Fârâbî ve İbn Sînâ gibi din ile felsefenin aynı kaynaktan beslendiğini kabul eden İbn Rüşd bu anlayışını “süt kardeş” benzetmesiyle dile getirir ve bambaşka bir yaklaşımla temellendirmeye çalışır. İbn Rüşd’ün, birçok konuda olduğu gibi, din ile felsefeyi uzlaştırmada da temel aldığı şey yukarıda ele alınan “sebeplilik ilkesi” dir. Hatırlanacağı üzere eğer insan zihninde zorunsuz (mümkin) varolanlara ilişkin bir bilgi bulunuyorsa bu, o varolanlarda bilginin kendisiyle ilişkili olduğu bir “öz yapı”nın (emr) bulunması demektir. Beşerî bilginin konusu ve dayanağı durumundaki bu “özyapı”ların sebebi, ilâhi bilgi ve hikmetten başkası değildir. Bir başka söyleyişle Allah’ın bilgisi bu özel yapıların, bunlar da beşerî bilginin sebebi olmaktadır. Bu yaklaşıma göre insan aklı bu özyapıları kavramakla aslında ilahî hikmeti kavramış, bilgiyle aydınlanmış olur ve gerçek anlamda akıl haline gelir. (İbn Rüşd, 1980a, 812) (İbn Rüşd, 1992, 115) Buna rağmen birtakım geçici sebeplerle kimi insanlara felsefî araştırma ve burhanın, yani aklın verileri ile dini nasslar ilk bakışta uyum içinde değilmiş gibi gözükebilir. Bu durumda yapılması gereken şey ise din ile felsefenin uzlaştırılmasıdır ki filozofumuza göre bunun yolu da dinî metinlerin yorumlanmasından (te’vîl) geçer. Böylesine önemli bir işleve sahip olan te’vilin belli bir birikim ve beceri gerektirdiği, herhangi bir kimsenin rastgele yapabileceği bir iş olmadığı açıktır. Aslında bu durumun dinî tefekkür hayatının kendi iç dinamiğini oluşturduğu de ortadadır. Ne var ki düşünürümüzün isabetle belirttiği üzere her nassın açık anlamıyla kabul edilmesi kadar, yine her nassın yoruma tabi tutulması da doğru değildir. Çünkü böyle bir yaklaşım, dinin herkes tarafından anlaşılamayan gizemli ve karmaşık bilgiler bütünü olarak algılanmasına yol açma sakıncasını barındırmaktadır.
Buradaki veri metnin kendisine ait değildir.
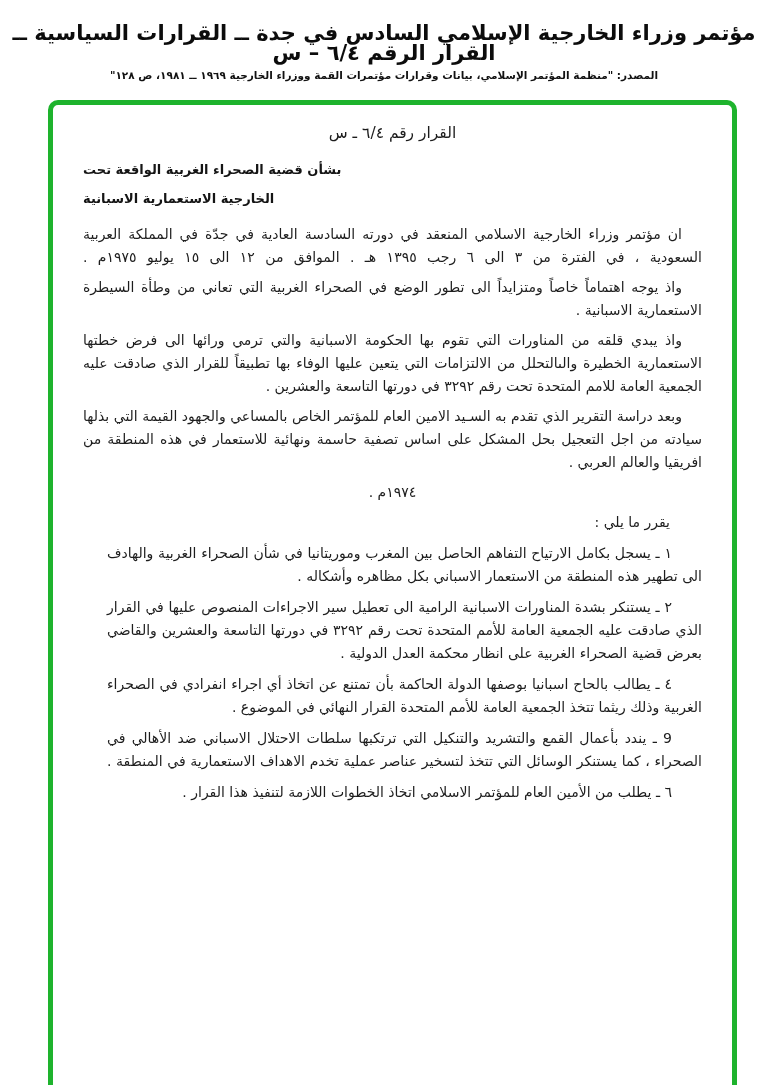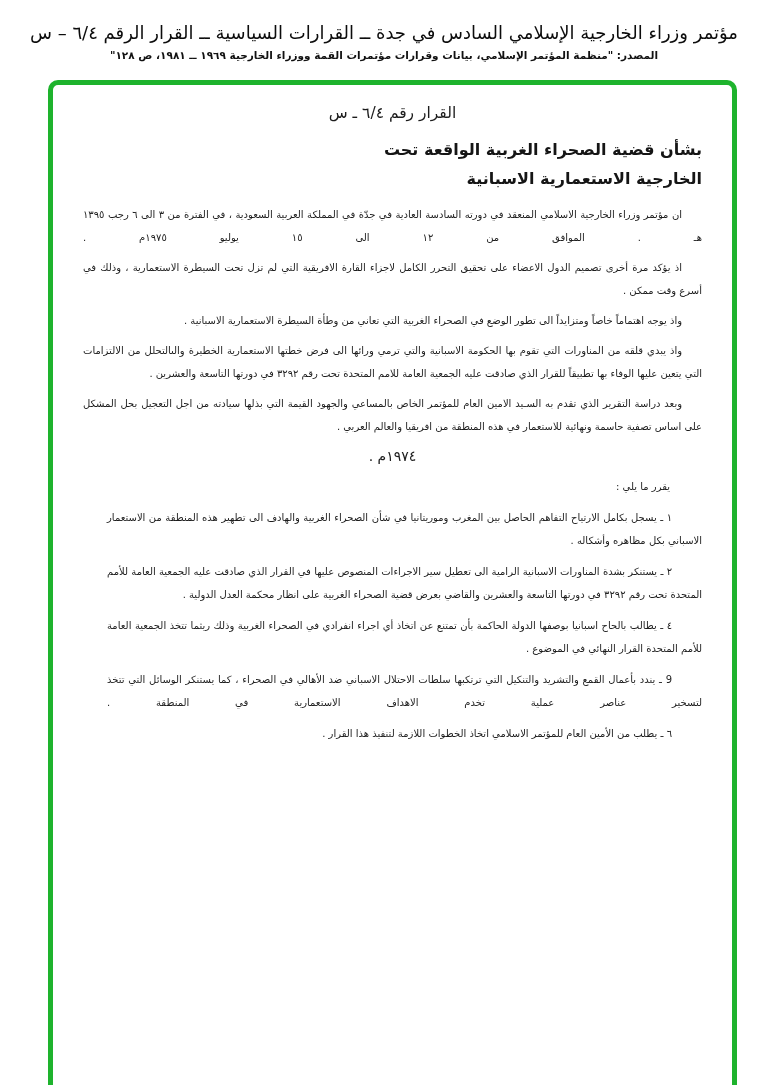--- a/index.html
+++ b/index.html
@@ -20,8 +20,8 @@
     color: #0c0c0c;
   }
   .doc-header .line1 {
-    font-size: 18px;
-    font-weight: normal;
+    font-size: 21px;
+    font-weight: bold;
     line-height: 20px;
   }
   .doc-header .line2 {

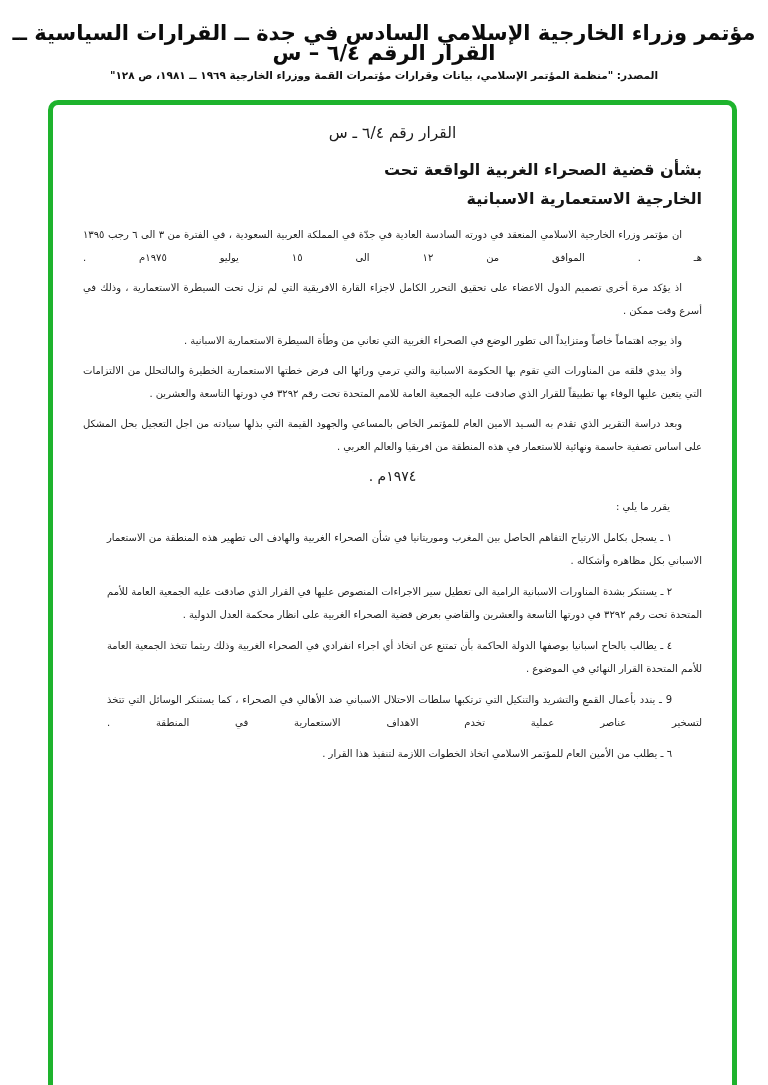--- a/index.html
+++ b/index.html
@@ -57,9 +57,9 @@
     line-height: 24px;
   }
   .res-title {
-    text-align: right;
+    text-align: left;
     font-weight: bold;
-    font-size: 16px;
+    font-size: 13px;
     color: #151515;
     line-height: 29px;
   }

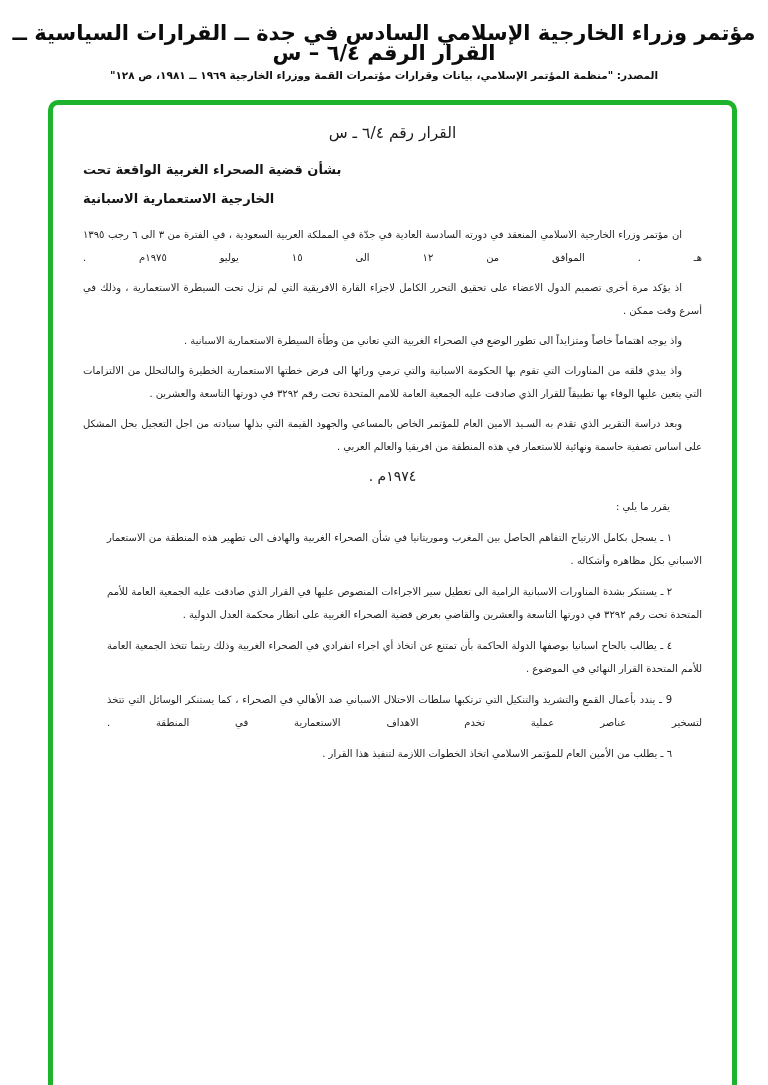--- a/index.html
+++ b/index.html
@@ -67,7 +67,7 @@
 
   
   .para {
-    font-size: 10px;
+    font-size: 14px;
     line-height: 23px;
     text-align: justify;
     text-indent: 20px;

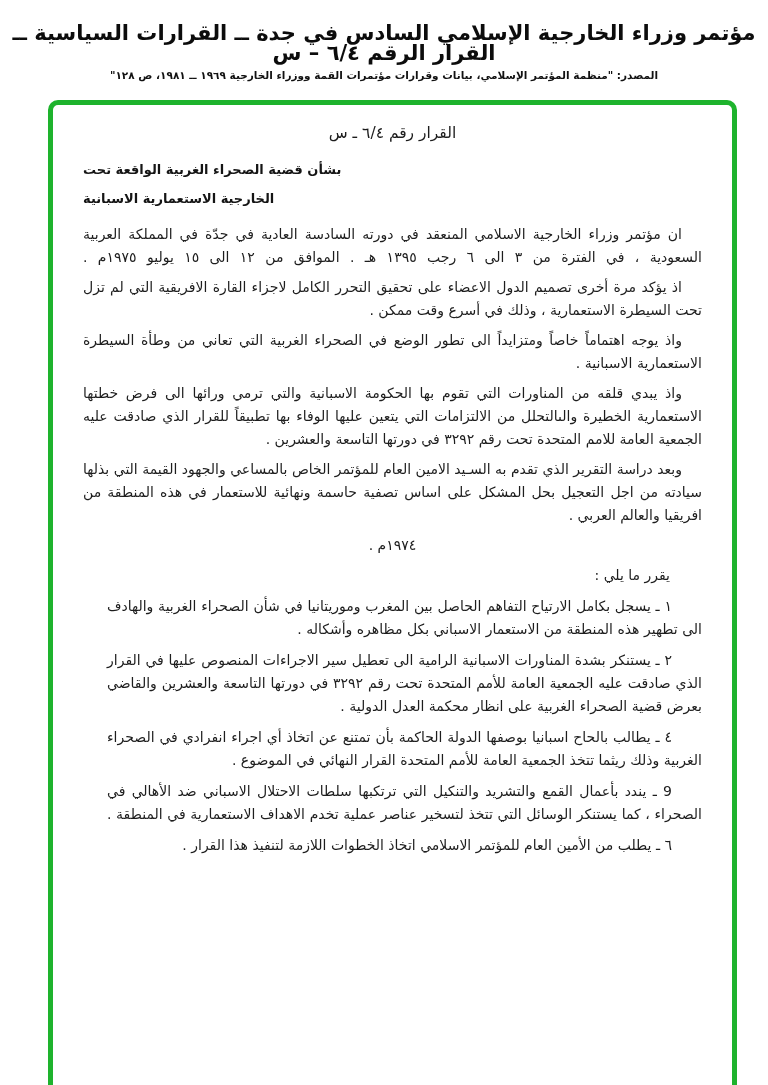--- a/index.html
+++ b/index.html
@@ -114,7 +114,6 @@
   </div>
 
   <div class="para stretch-last">ان مؤتمر وزراء الخارجية الاسلامي المنعقد في دورته السادسة العادية في جدّة في المملكة العربية السعودية ، في الفترة من ٣ الى ٦ رجب ١٣٩٥ هـ . الموافق من ١٢ الى ١٥ يوليو ١٩٧٥م .</div>
-  <div class="para">اذ يؤكد مرة أخرى تصميم الدول الاعضاء على تحقيق التحرر الكامل لاجزاء القارة الافريقية التي لم تزل تحت السيطرة الاستعمارية ، وذلك في أسرع وقت ممكن .</div>
   <div class="para">واذ يوجه اهتماماً خاصاً ومتزايداً الى تطور الوضع في الصحراء الغربية التي تعاني من وطأة السيطرة الاستعمارية الاسبانية .</div>
   <div class="para">واذ يبدي قلقه من المناورات التي تقوم بها الحكومة الاسبانية والتي ترمي ورائها الى فرض خطتها الاستعمارية الخطيرة والىالتحلل من الالتزامات التي يتعين عليها الوفاء بها تطبيقاً للقرار الذي صادقت عليه الجمعية العامة للامم المتحدة تحت رقم ٣٢٩٢ في دورتها التاسعة والعشرين .</div>
   <div class="para">وبعد دراسة التقرير الذي تقدم به السـيد الامين العام للمؤتمر الخاص بالمساعي والجهود القيمة التي بذلها سيادته من اجل التعجيل بحل المشكل على اساس تصفية حاسمة ونهائية للاستعمار في هذه المنطقة من افريقيا والعالم العربي .</div>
İbn Rüşd, din ile felsefenin insanları birbiriyle çelişen sonuçlara götürmelerinin mümkün olmadığı kanaatindedir. Çünkü insan aklının ürünü olan felsefenin temelinde yatan ve ontik düzende geçerli olan sebeplilik ilkesinin de, vahiy ürünü olan dinin de kaynağı, Allah’ın ezelî ilim ve hikmetidir. Dolayısıyla aynı kaynaktan beslenen din ile felsefe içiçedir, “felsefe dinin arkadaşı ve süt kardeşidir”, “hakikat hakikata ters düşmez, aksine onu destekler”.

 

BİR YORUM YAZIN

ZİYARETÇİ YORUMLARI - 0 YORUM

Henüz yorum yapılmamış.

2005'ten beri çevrim içi felsefe yapıyoruz...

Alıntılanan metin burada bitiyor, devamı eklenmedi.